Let’s use words like that. Or better, let’s act on them.
Nothing special is required to get people to adapt. What is required is to get them to mitigate. In other words, the language at the table may get a little uncomfortable. As the other comment states, fossil fuel waste dumping is the unhygienic practice we must end. God didn’t tell us that unsanitary conditions cause disease, but once we figured it out His command to care for His people and His creation dictated that we must build systems to handle human waste. Now science is telling us that fossil fuel waste dumping is a problem, and His commands require us to reduce and eliminate fossil fuel waste dumping.
seems to me that is the correct response. When a person sees something they think needs action taken, then they take action. MUCH better then someone else telling them they need to do something and then trying to force them to do something when they haven’t decided it’s a good idea to do anything! If you can’t find a way to convince somebody to do something, then you should not be allowed to force them.
Climate change is going to happen, no matter what people do or don’t do.
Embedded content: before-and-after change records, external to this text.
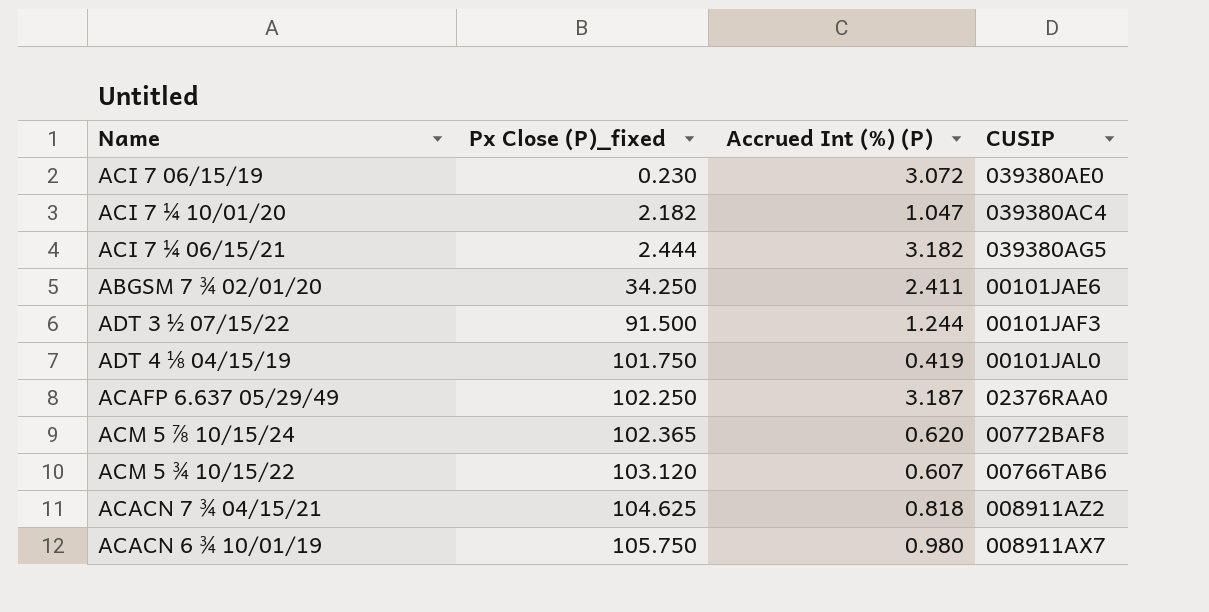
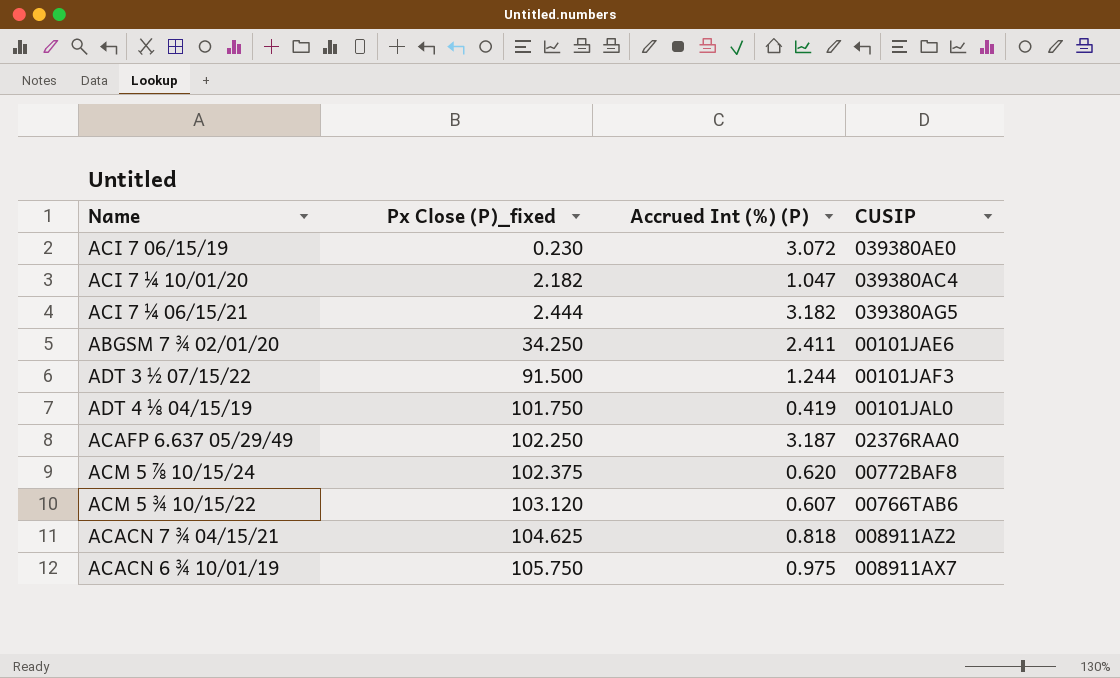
ACM 5 ⅞ 10/15/24 | Px Close (P)_fixed: 102.365 -> 102.375
ACACN 6 ¾ 10/01/19 | Accrued Int (%) (P): 0.980 -> 0.975

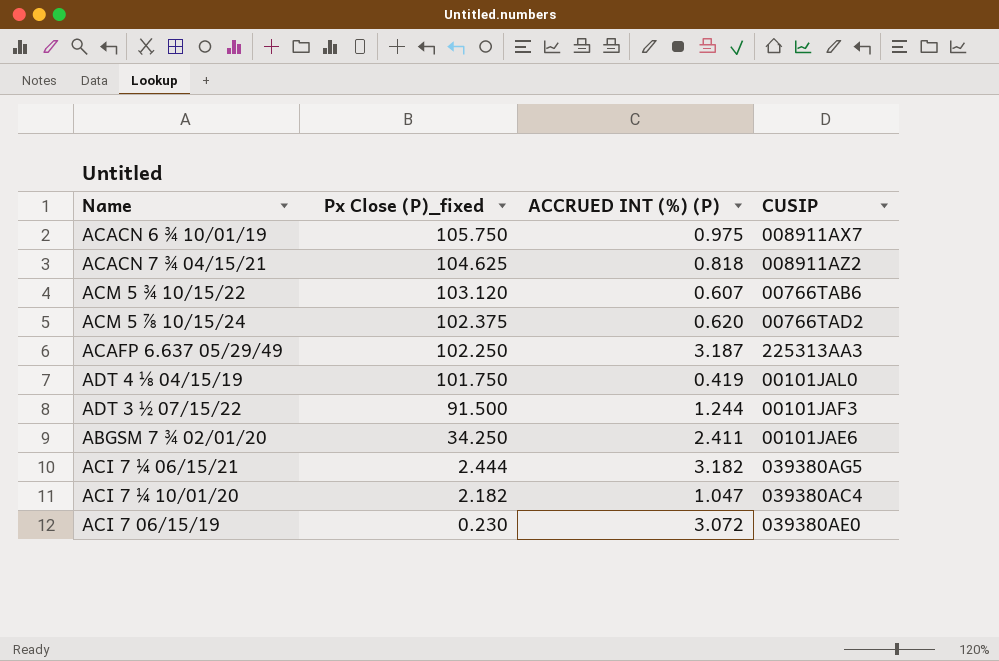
row order: Px Close (P)_fixed ascending -> Px Close (P)_fixed descending
column name: Accrued Int (%) (P) -> ACCRUED INT (%) (P)
ACM 5 ⅞ 10/15/24 | CUSIP: 00772BAF8 -> 00766TAD2
ACAFP 6.637 05/29/49 | CUSIP: 02376RAA0 -> 225313AA3

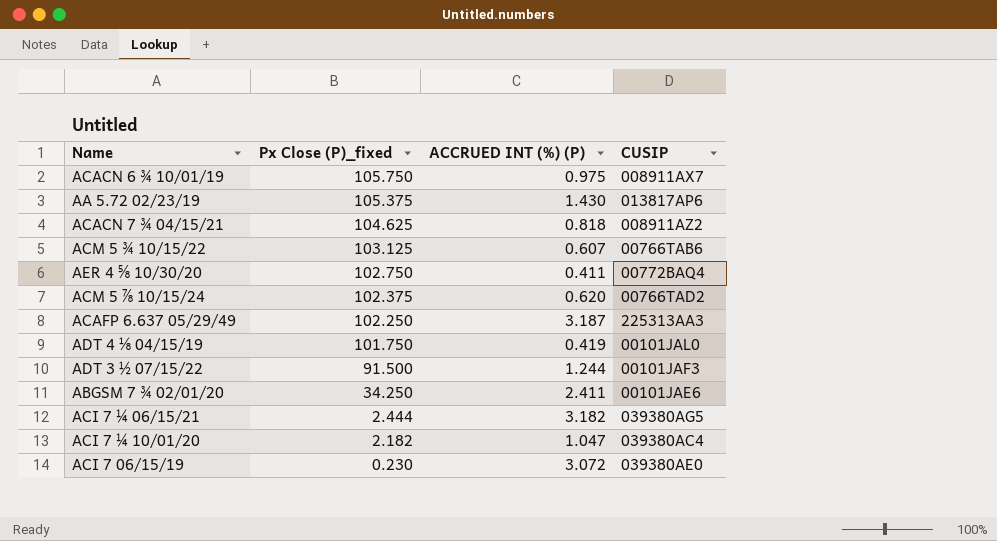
row AA 5.72 02/23/19: none -> 105.375 | 1.430 | 013817AP6
ACM 5 ¾ 10/15/22 | Px Close (P)_fixed: 103.120 -> 103.125
row AER 4 ⅝ 10/30/20: none -> 102.750 | 0.411 | 00772BAQ4

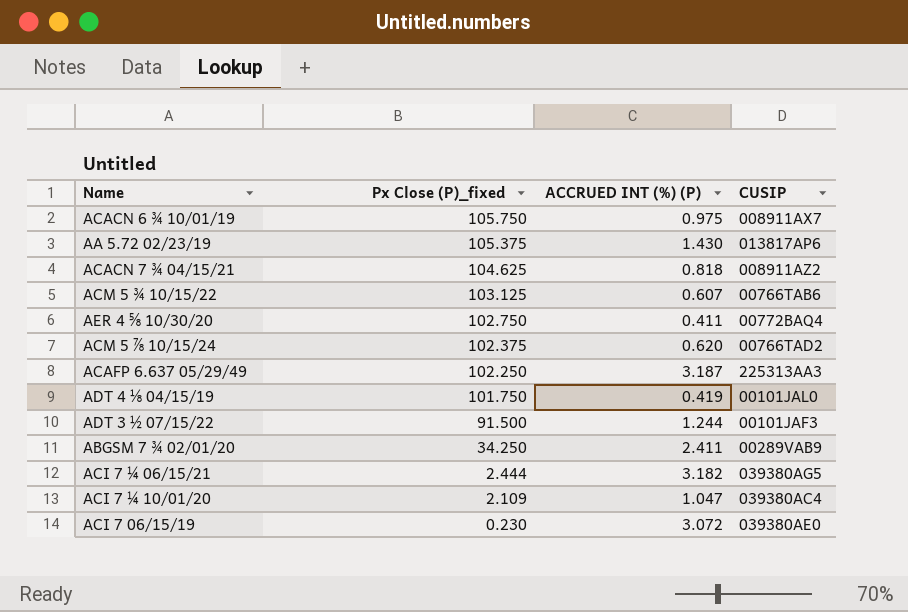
ABGSM 7 ¾ 02/01/20 | CUSIP: 00101JAE6 -> 00289VAB9
ACI 7 ¼ 10/01/20 | Px Close (P)_fixed: 2.182 -> 2.109

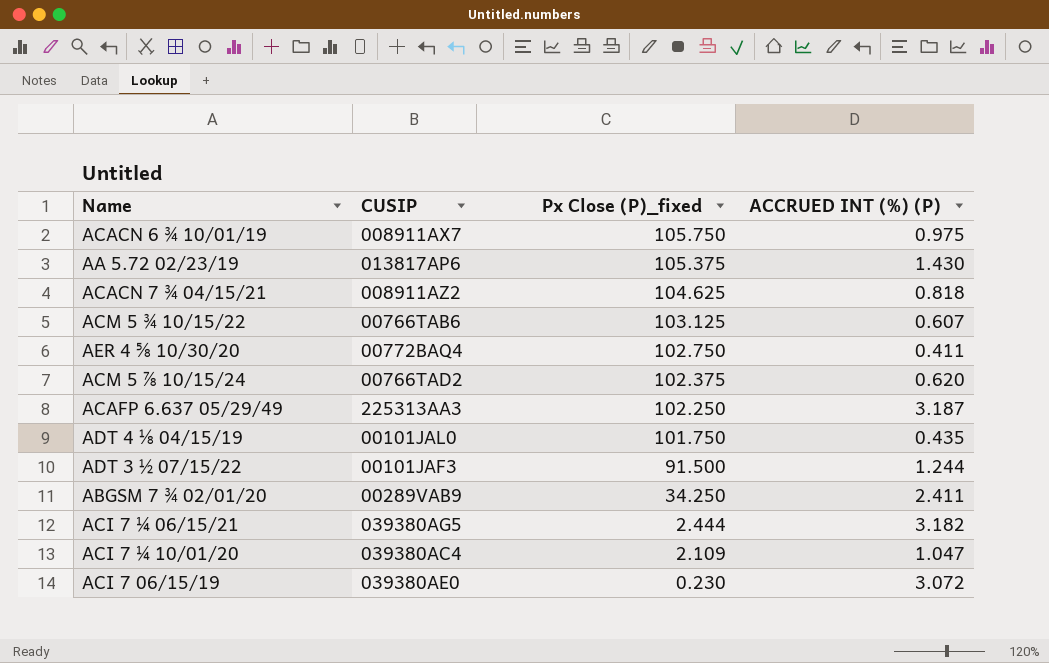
column CUSIP | position: 4 -> 2
ADT 4 ⅛ 04/15/19 | ACCRUED INT (%) (P): 0.419 -> 0.435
It’s good that people are reacting to it in sensible ways, on their own initiative.
If someone can come up with some good ideas, good enough to convince the community to follow them, then good. I hope solar becomes affordable. I would convert my house if it was. I’ve been waiting 20 years now for it to become cost effective. I would love to see all those other alternatives come into effect, but I don’t see that happening until they’re competitively priced with fossil fuels, easy to get/use, and hopefully scaled down to use on an individual level. I’m also still waiting for some other choice in transport.
I’ve lived in NC my whole life and can’t recall anyone ever blaming God for sea level rise. Saying that “many” in NC believe this is misleading. “Many” could mean almost a majority or it could mean a couple dozen. I think it is the latter.
“Many” in this case means a majority of coastal residents, as documented by RENCI. Granted, this is definitely not the majority view for those in the Triangle and most likely not for the mountain regions. People forget that the regions of NC really do reflect huge cultural difference (hello, BBQ). The sparsely populated coastal regions of the state are a world unto themselves.